Croatia attractions and luxury tours? Opatija was one of the most popular retreats for the wealthy during the time of the Austro-Hungarian Empire, and today it remains one of the chicest destinations in Croatia. Spectacular mansions left over from this period line the coast, lending the city a certain air of grandeur. The weather is excellent all year round, and tourists are well catered to, with plenty of spas, restaurants, and upscale hotels. The city is fronted by a 12-km-long coastal promenade, and visitors wishing to jump in the warm waters of the Adriatic can do so in one of the area’s beautiful sheltered bays.
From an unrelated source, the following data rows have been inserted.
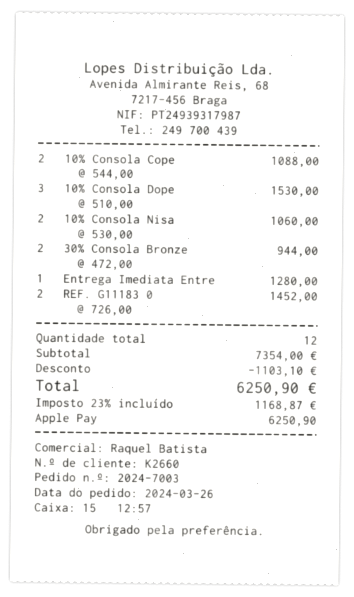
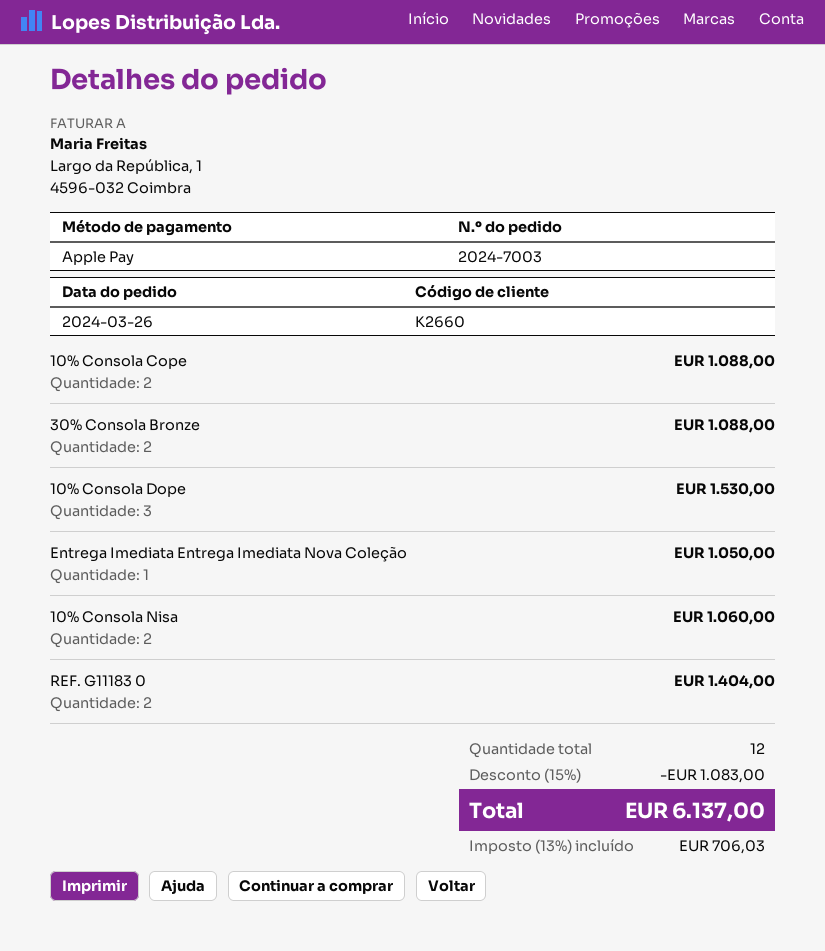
30% Consola Bronze: 2 for 944.00 -> 2 for 1088.00
Entrega Imediata Entre: 1 for 1280.00 -> 1 for 1050.00
REF. G11183 0: 2 for 1452.00 -> 2 for 1404.00
discount: 1103.10 -> 1083.00
tax: 23% = 1168.87 -> 13% = 706.03
total: 6250.90 -> 6137.00

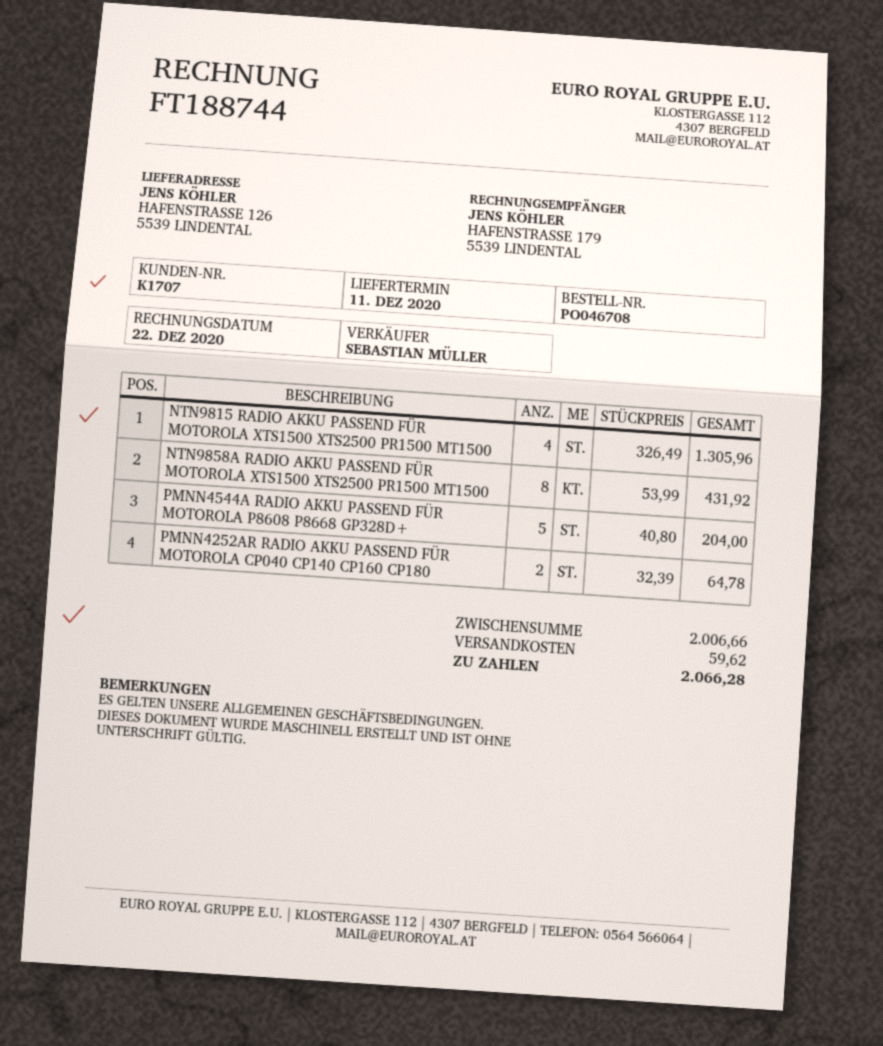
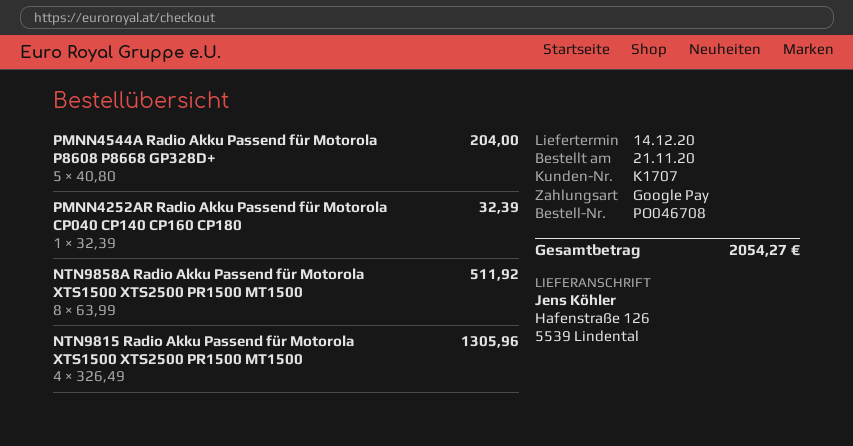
delivery date: 2020-12-11 -> 2020-12-14
NTN9858A RADIO AKKU PASSEND FÜR MOTOROLA XTS1500 XTS2500 PR1500 MT1500: 8 x 53.99 = 431.92 -> 8 x 63.99 = 511.92
PMNN4252AR RADIO AKKU PASSEND FÜR MOTOROLA CP040 CP140 CP160 CP180: 2 x 32.39 = 64.78 -> 1 x 32.39 = 32.39
shipping: 59.62 -> none
total: 2066.28 -> 2054.27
For the love of Nature, one should visit Kornati National Park. To be honest, travel to Croatia doesn’t make much sense for tranquility-hunters unless they visit the Kornati Archipelago that is very often dubbed as nautical paradise. About 140 islands make up this National Park where dramatic caverns, cliffs, and caves of the tight-knit isles throw an awful lot of challenges. These islands are mostly made of Karst Limestone and offer excellent opportunities for hiking. Yes, for those tourists who love some real excitement, sailing through the National Park adds a whole new dimension. For those who are not big enthusiasts of ‘sail alone’ opportunity, the National Park offers guided tours from Split, Sibenik, and Zadar.
Makarska Summer (Makarsko ljeto) takes place each year, running from mid June to early September. It includes a number of great events – music and theatre performances (traditional and modern), exhibitions and many more. Keep an eye out locally for news for upcoming events! Makarska kicks into life from June until September. Occurring almost (but not strictly) every week in July and August, Makarska’s Fishermen’s night sees a sprightly folk festival animate the waterfront. A celebration of local culture specifically for visitors, it’s a great opportunity to snag some fresh fish and seafood, washed down with local Croatian wine. The festival sees people milling about in traditional costume and attendees participating in fun, simple games like balancing on a beam to the soundtrack of Dalmatian music.
The 6th century Euphrasian Basilica is the top attraction of Porec, a 2,000 year old town in Istria. It is one of the best examples of early Byzantine architecture in the Mediterranean region and, for the most part, has retained its original shape, though accidents, fires and earthquakes have altered a few details. The present basilica was built on the site of an older basilica during the period of Bishop Euphrasius. The wall mosaics were executed by Byzantian masters and the floor mosaics by local experts. Read even more details at click here.
Dubrovnik, Croatia’s most glamorous tourist destination and a UNESCO World Heritage site, centers on the magnificent Old Town area, contained within sturdy medieval defensive walls. Any first-time sightseeing tour of the city should begin with a walk around these sturdy old ramparts (the complete circuit measures two kilometers), which incorporate fortresses, towers, and cannons along the way. You’ll also likely enter the Old Town through the famous Pile Gate, built in 1537 and one of the city’s most impressive structures. From high up on the walls, you can enjoy amazing views over the Old Town rooftops and out across the glistening Adriatic Sea (be sure to wear comfortable walking shoes and bring bottled water-and a selfie stick).